As much as you may want to cheer the dissent in this opinion both for the clarity of the decision and the truthfulness that he brings to the opinion, the majority rules and releases, if at all possible, to write in Mississippi will be difficult to enforce.
First releases in Mississippi must have a long list of the risks which the release might cover to be valid. The release must contain more than the legalese needed in most other states. The injuries the plaintiff might complain of, must be something the plaintiff read about in the release.
The secret handshake that basically removes Mississippi from a state supporting release law is the “fair and honest negotiation” clause. That means the parties must negotiate for the release to be valid. Explained another way, the plaintiff must be presented with the opportunity to take the class or do the activity without signing a release.
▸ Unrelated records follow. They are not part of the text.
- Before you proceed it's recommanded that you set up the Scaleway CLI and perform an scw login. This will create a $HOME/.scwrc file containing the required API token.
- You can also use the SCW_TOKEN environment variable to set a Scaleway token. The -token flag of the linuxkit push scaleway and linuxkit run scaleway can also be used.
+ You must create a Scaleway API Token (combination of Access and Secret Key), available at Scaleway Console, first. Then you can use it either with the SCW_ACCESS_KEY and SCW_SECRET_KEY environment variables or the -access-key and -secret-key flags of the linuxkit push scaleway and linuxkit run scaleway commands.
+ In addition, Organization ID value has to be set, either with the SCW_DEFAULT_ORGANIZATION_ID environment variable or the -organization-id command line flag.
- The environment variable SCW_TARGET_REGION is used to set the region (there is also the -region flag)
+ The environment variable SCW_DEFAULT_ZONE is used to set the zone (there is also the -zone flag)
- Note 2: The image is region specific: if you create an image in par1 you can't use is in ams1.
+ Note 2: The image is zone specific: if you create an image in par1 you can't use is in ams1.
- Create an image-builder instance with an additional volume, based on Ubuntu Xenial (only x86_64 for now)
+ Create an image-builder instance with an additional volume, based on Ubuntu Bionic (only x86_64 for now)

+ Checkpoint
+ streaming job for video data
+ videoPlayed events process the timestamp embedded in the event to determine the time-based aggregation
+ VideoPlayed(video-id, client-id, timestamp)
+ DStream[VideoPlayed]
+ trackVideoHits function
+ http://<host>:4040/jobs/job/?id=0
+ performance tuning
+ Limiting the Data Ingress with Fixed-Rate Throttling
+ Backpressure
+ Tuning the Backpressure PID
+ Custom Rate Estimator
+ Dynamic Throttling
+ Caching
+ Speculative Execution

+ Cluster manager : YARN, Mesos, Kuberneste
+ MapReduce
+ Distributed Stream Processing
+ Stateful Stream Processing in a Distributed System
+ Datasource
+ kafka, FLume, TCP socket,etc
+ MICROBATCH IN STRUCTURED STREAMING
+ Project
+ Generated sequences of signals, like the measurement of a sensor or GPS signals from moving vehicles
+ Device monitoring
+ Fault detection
So if you offer the opportunity to take the scuba class in this case for $500 by signing a release, you can take the class without signing a release for $1000.00.
However, most insurance policies for outdoor recreation activities and all for scuba lessons require the scuba instructor to use a release. So in Scuba and most other recreational activities the defendant is caught between a rock and a hard place. Make the release valid under Mississippi law and do so without insurance or maintain insurance, temporarily until your insurer finds out your release is invalid.
This requirement is almost doomed to stop releases in Mississippi.
One option, which probably won’t work in Mississippi, that you could write into a release, which I have used for several years, is a breach of contract clause. If you sign the contract and then attempt to breach the contract you are subject to greater damages. However, this is a tricky clause. Doing so without it appearing to be indemnification, which is not allowed by most states, and enforceable requires understanding the law and the language.
However, that still pales in front of the requirement to negotiate the release.
Another issue in this case that the dissent argued that in other cases might go differently is signing the release having no intention of fulfilling the contract. Meaning signing the release and intending to sue if you were injured. Although the dissent felt this was a fraudulent act which should void the release. In many other states, this might be ignored unless the language of the release was specific in stating that the parties or signor intended to fulfill the contract and understood that failure to enforce the agreement would create damages.